Rhys lyfter också fram att det alltid finns fler än en sida av en berättelse. Den mångstämmighet som kännetecknar romanen visar att en berättelse kan framföras från flera olika perspektiv; genom att utrymme ges åt flera röster försvåras en reducerande läsart av romanpersonerna. Romanens polyfoni är också ett sätt att belysa de olika positionerna i de konflikter som strukturerar romanen, exempelvis konflikten mellan det västerländska och det icke-västerländska, mellan kvinnor och män och mellan rationalitet och fantasi.


The aim of this thesis is to show how Jean Rhys in her novel Wide Sargasso Sea questions the narrative strategies and the discourses that decide which characters are allowed to speak.
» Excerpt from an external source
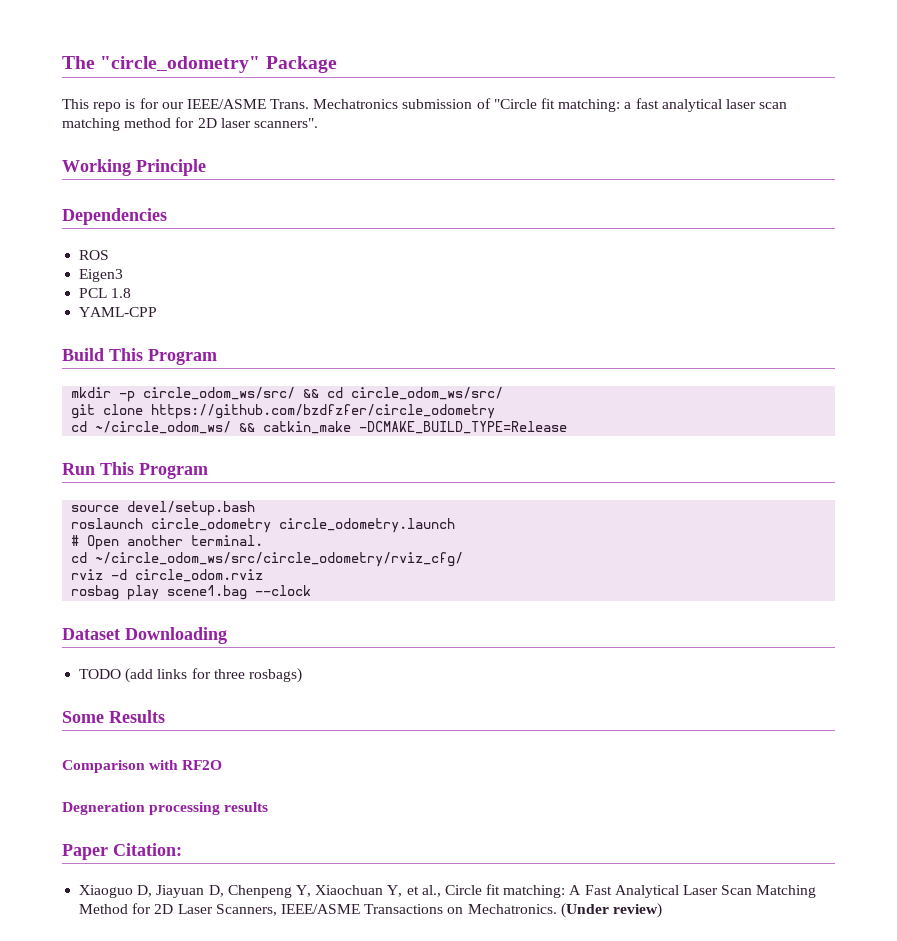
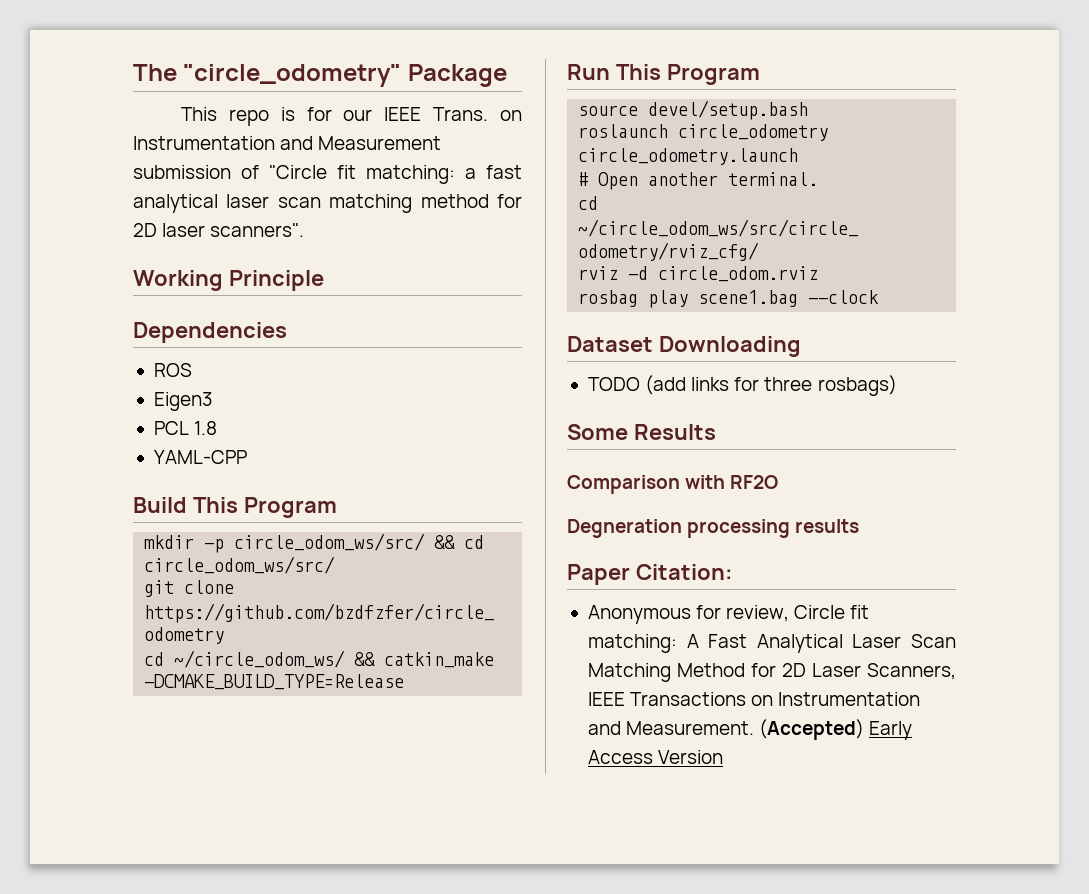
- This repo is for our IEEE/ASME Trans. Mechatronics submission of "Circle fit matching: a fast analytical laser scan matching method for 2D laser scanners".
+ This repo is for our IEEE Trans. on Instrumentation and Measurement submission of "Circle fit matching: a fast analytical laser scan matching method for 2D laser scanners".
- Xiaoguo D, Jiayuan D, Chenpeng Y, Xiaochuan Y, et al., Circle fit matching: A Fast Analytical Laser Scan Matching Method for 2D Laser Scanners, IEEE/ASME Transactions on Mechatronics. (Under review)
+ Anonymous for review, Circle fit matching: A Fast Analytical Laser Scan Matching Method for 2D Laser Scanners, IEEE Transactions on Instrumentation and Measurement. (Accepted) Early Access Version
Rhys does this by placing a non-western woman, who is also allegedly insane, in the position of the protagonist. By doing so, this perspective is legitimized and it is a strategy that lets the voice of the Other be expressed.
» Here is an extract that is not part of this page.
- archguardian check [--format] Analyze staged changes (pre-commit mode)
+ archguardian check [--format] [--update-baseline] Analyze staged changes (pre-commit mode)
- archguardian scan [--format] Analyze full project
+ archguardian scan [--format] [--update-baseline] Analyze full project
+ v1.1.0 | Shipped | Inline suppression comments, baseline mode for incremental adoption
Rhys also emphasizes the existence of multiple versions of a story. The polyphony that characterizes the novel shows that a story can be told from different points of view. By letting several voices be heard, a reductive reading of the characters is prevented. The polyphony in the novel is also a way of bringing out the different positions in the conflicts that structure the novel, for example the conflict between the western and the non-western, between women and men and between rationality and fantasy.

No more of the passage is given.